(Entries shown begins)

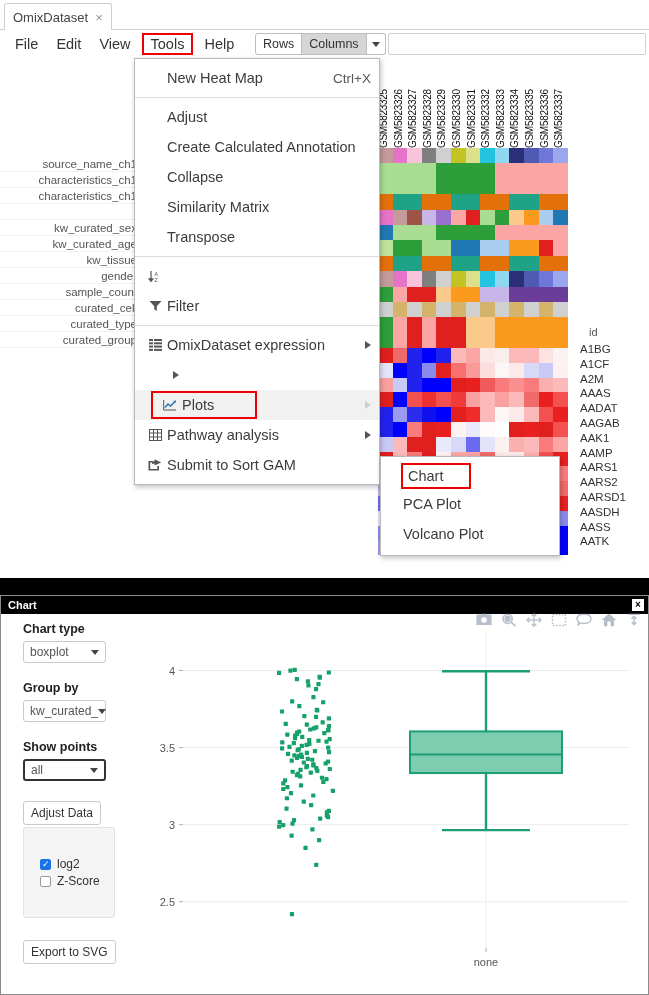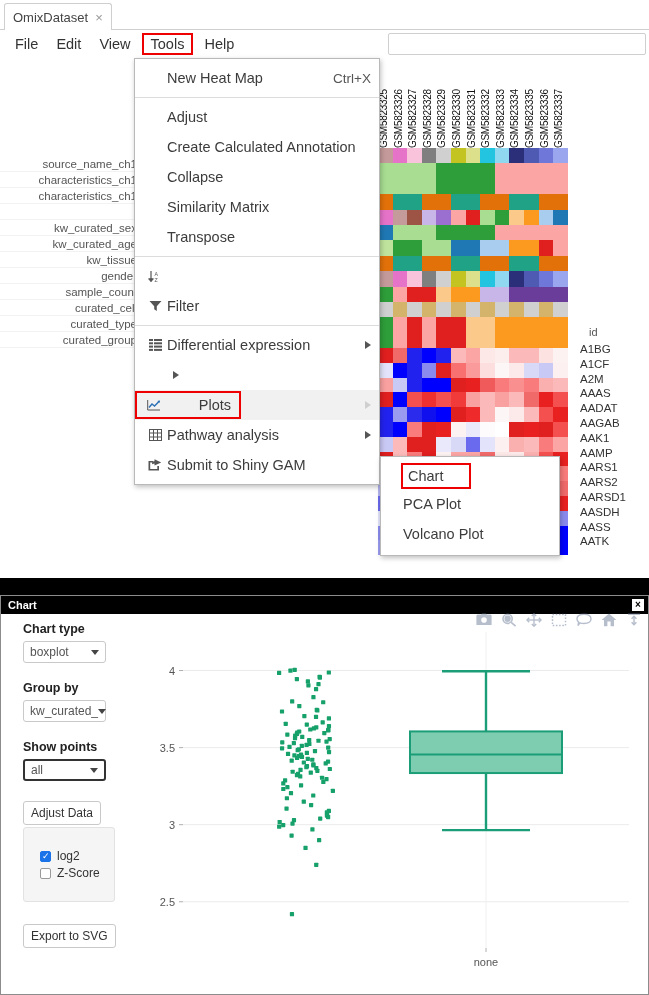--- a/index.html
+++ b/index.html
@@ -113,22 +113,22 @@
     justify-content: center; color: #555; font-size: 13px; }
   .mrow .ml { flex: 1 1 auto; white-space: nowrap; }
   .mrow .mk { color: #555; font-size: 13.5px; padding-left: 10px; }
   .mrow .marrow {
     width: 0; height: 0; border-top: 4.5px solid transparent;
     border-bottom: 4.5px solid transparent; border-left: 6px solid #555;
     margin-left: 6px;
   }
   .msep { height: 1px; background: #dcdcdc; margin: 4px 0; }
   .mrow.redbox {
-    border: 2.5px solid #ee0000; margin: 0 0 0 0;
-    width: 106px; height: 28px; padding-left: 5px; text-align: right;
+    border: 2.5px solid #ee0000; margin: 0 0 0 16px;
+    width: 106px; height: 28px; padding-left: 5px;
   }
   .redwrap { position: relative; display: flex; align-items: center; height: 30px;
     background: #f1f1f1; }
   .redwrap .marrow-far { position: absolute; right: 8px;
     width: 0; height: 0; border-top: 4.5px solid transparent;
     border-bottom: 4.5px solid transparent; border-left: 6px solid #cfcfcf; }
 
   #plots-sub {
     position: absolute; left: 380px; top: 456px; width: 180px;
     background: #fff; border: 1px solid #b9b9b9;
@@ -165,21 +165,21 @@
     height: 22px; display: flex; align-items: center; justify-content: space-between;
     padding: 0 6px; font-size: 12px; color: #555;
   }
   .sel.focus { border: 2px solid #333; }
   .btn {
     border: 1px solid #c9c9c9; background: #fff; border-radius: 3px;
     font-size: 12px; color: #333; padding: 4px 7px; display: inline-block;
   }
   .adjust-box {
     border: 1px solid #e2e2e2; background: #f5f5f5; border-radius: 3px;
-    padding: 18px 8px;
+    padding: 26px 8px;
   }
   .chk-row { display: flex; align-items: center; gap: 6px; font-size: 12px;
     color: #333; margin: 3px 0 3px 8px; }
   .chk {
     width: 11px; height: 11px; border: 1px solid #9a9a9a; border-radius: 2px;
     background: #fff; display: inline-block; position: relative;
   }
   .chk.on { background: #1a73e8; border-color: #1a73e8; }
   .chk.on::after {
     content: "✓"; color: #fff; font-size: 9px; position: absolute;
@@ -203,20 +203,27 @@
   </div>
 
   <div class="menubar">
     <div class="menu-item">File</div>
     <div class="menu-item">Edit</div>
     <div class="menu-item">View</div>
     <div class="menu-item boxed">Tools</div>
     <div class="menu-item">Help</div>
   </div>
 
+  <div class="rc-group">
+    <div class="rc-btn">Rows</div>
+    <div class="rc-btn active">Columns</div>
+    <div class="rc-caret">
+      <span class="caret-dn"></span>
+    </div>
+  </div>
   <div class="searchbox"></div>
 
   <div id="hm-area">
     <div class="rowlabels" id="rowlabels">
           <div>source_name_ch1</div>
           <div>characteristics_ch1</div>
           <div>characteristics_ch1</div>
           <div></div>
           <div>kw_curated_sex</div>
           <div>kw_curated_age</div>
@@ -737,21 +744,21 @@
                 <rect x="5" y="0" width="8" height="2"></rect>
         <rect x="0" y="3.3" width="4" height="2"></rect>
                 <rect x="5" y="3.3" width="8" height="2"></rect>
         <rect x="0" y="6.6" width="4" height="2"></rect>
                 <rect x="5" y="6.6" width="8" height="2"></rect>
         <rect x="0" y="9.9" width="4" height="2"></rect>
                 <rect x="5" y="9.9" width="8" height="2"></rect>
               </g>
             </svg>
       </span>
-      <span class="ml">Differential expression</span>
+      <span class="ml">OmixDataset expression</span>
       <span class="marrow"></span>
     </div>
 
     <div class="mrow">
       <span class="mi"></span>
       <span class="marrow"></span>
     </div>
 
     <div class="redwrap">
       <div class="mrow redbox" style="background:transparent;">
@@ -783,21 +790,21 @@
 
     <div class="mrow">
       <span class="mi">
         <svg width="14" height="12" viewBox="0 0 14 12">
               <g fill="#555">
         <path d="M0.5 2 L0.5 11.5 L11 11.5 L11 7 L9.3 7 L9.3 9.9 L2.2 9.9 L2.2 3.6 L5 3.6 L5 2 Z"></path>
         <path d="M6.5 0.3 L13.2 3.4 L6.5 6.5 L6.5 4.6 L4 5.2 L4.4 2.6 L6.5 2.2 Z"></path>
               </g>
             </svg>
       </span>
-      <span class="ml">Submit to Shiny GAM</span>
+      <span class="ml">Submit to Sort GAM</span>
     </div>
   </div>
 
   <div id="plots-sub">
     <div class="mrow redbox2">
       <span class="ml">Chart</span>
     </div>
     <div class="mrow">
       <span class="ml">PCA Plot</span>
     </div>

(Entries shown ends)

What needs to be done: Would you set down the material exactly as it stands, without the pictures?

Final answer:
--- a/index.html
+++ b/index.html
@@ -113,22 +113,22 @@
     justify-content: center; color: #555; font-size: 13px; }
   .mrow .ml { flex: 1 1 auto; white-space: nowrap; }
   .mrow .mk { color: #555; font-size: 13.5px; padding-left: 10px; }
   .mrow .marrow {
     width: 0; height: 0; border-top: 4.5px solid transparent;
     border-bottom: 4.5px solid transparent; border-left: 6px solid #555;
     margin-left: 6px;
   }
   .msep { height: 1px; background: #dcdcdc; margin: 4px 0; }
   .mrow.redbox {
-    border: 2.5px solid #ee0000; margin: 0 0 0 0;
-    width: 106px; height: 28px; padding-left: 5px; text-align: right;
+    border: 2.5px solid #ee0000; margin: 0 0 0 16px;
+    width: 106px; height: 28px; padding-left: 5px;
   }
   .redwrap { position: relative; display: flex; align-items: center; height: 30px;
     background: #f1f1f1; }
   .redwrap .marrow-far { position: absolute; right: 8px;
     width: 0; height: 0; border-top: 4.5px solid transparent;
     border-bottom: 4.5px solid transparent; border-left: 6px solid #cfcfcf; }
 
   #plots-sub {
     position: absolute; left: 380px; top: 456px; width: 180px;
     background: #fff; border: 1px solid #b9b9b9;
@@ -165,21 +165,21 @@
     height: 22px; display: flex; align-items: center; justify-content: space-between;
     padding: 0 6px; font-size: 12px; color: #555;
   }
   .sel.focus { border: 2px solid #333; }
   .btn {
     border: 1px solid #c9c9c9; background: #fff; border-radius: 3px;
     font-size: 12px; color: #333; padding: 4px 7px; display: inline-block;
   }
   .adjust-box {
     border: 1px solid #e2e2e2; background: #f5f5f5; border-radius: 3px;
-    padding: 18px 8px;
+    padding: 26px 8px;
   }
   .chk-row { display: flex; align-items: center; gap: 6px; font-size: 12px;
     color: #333; margin: 3px 0 3px 8px; }
   .chk {
     width: 11px; height: 11px; border: 1px solid #9a9a9a; border-radius: 2px;
     background: #fff; display: inline-block; position: relative;
   }
   .chk.on { background: #1a73e8; border-color: #1a73e8; }
   .chk.on::after {
     content: "✓"; color: #fff; font-size: 9px; position: absolute;
@@ -203,20 +203,27 @@
   </div>
 
   <div class="menubar">
     <div class="menu-item">File</div>
     <div class="menu-item">Edit</div>
     <div class="menu-item">View</div>
     <div class="menu-item boxed">Tools</div>
     <div class="menu-item">Help</div>
   </div>
 
+  <div class="rc-group">
+    <div class="rc-btn">Rows</div>
+    <div class="rc-btn active">Columns</div>
+    <div class="rc-caret">
+      <span class="caret-dn"></span>
+    </div>
+  </div>
   <div class="searchbox"></div>
 
   <div id="hm-area">
     <div class="rowlabels" id="rowlabels">
           <div>source_name_ch1</div>
           <div>characteristics_ch1</div>
           <div>characteristics_ch1</div>
           <div></div>
           <div>kw_curated_sex</div>
           <div>kw_curated_age</div>
@@ -737,21 +744,21 @@
                 <rect x="5" y="0" width="8" height="2"></rect>
         <rect x="0" y="3.3" width="4" height="2"></rect>
                 <rect x="5" y="3.3" width="8" height="2"></rect>
         <rect x="0" y="6.6" width="4" height="2"></rect>
                 <rect x="5" y="6.6" width="8" height="2"></rect>
         <rect x="0" y="9.9" width="4" height="2"></rect>
                 <rect x="5" y="9.9" width="8" height="2"></rect>
               </g>
             </svg>
       </span>
-      <span class="ml">Differential expression</span>
+      <span class="ml">OmixDataset expression</span>
       <span class="marrow"></span>
     </div>
 
     <div class="mrow">
       <span class="mi"></span>
       <span class="marrow"></span>
     </div>
 
     <div class="redwrap">
       <div class="mrow redbox" style="background:transparent;">
@@ -783,21 +790,21 @@
 
     <div class="mrow">
       <span class="mi">
         <svg width="14" height="12" viewBox="0 0 14 12">
               <g fill="#555">
         <path d="M0.5 2 L0.5 11.5 L11 11.5 L11 7 L9.3 7 L9.3 9.9 L2.2 9.9 L2.2 3.6 L5 3.6 L5 2 Z"></path>
         <path d="M6.5 0.3 L13.2 3.4 L6.5 6.5 L6.5 4.6 L4 5.2 L4.4 2.6 L6.5 2.2 Z"></path>
               </g>
             </svg>
       </span>
-      <span class="ml">Submit to Shiny GAM</span>
+      <span class="ml">Submit to Sort GAM</span>
     </div>
   </div>
 
   <div id="plots-sub">
     <div class="mrow redbox2">
       <span class="ml">Chart</span>
     </div>
     <div class="mrow">
       <span class="ml">PCA Plot</span>
     </div>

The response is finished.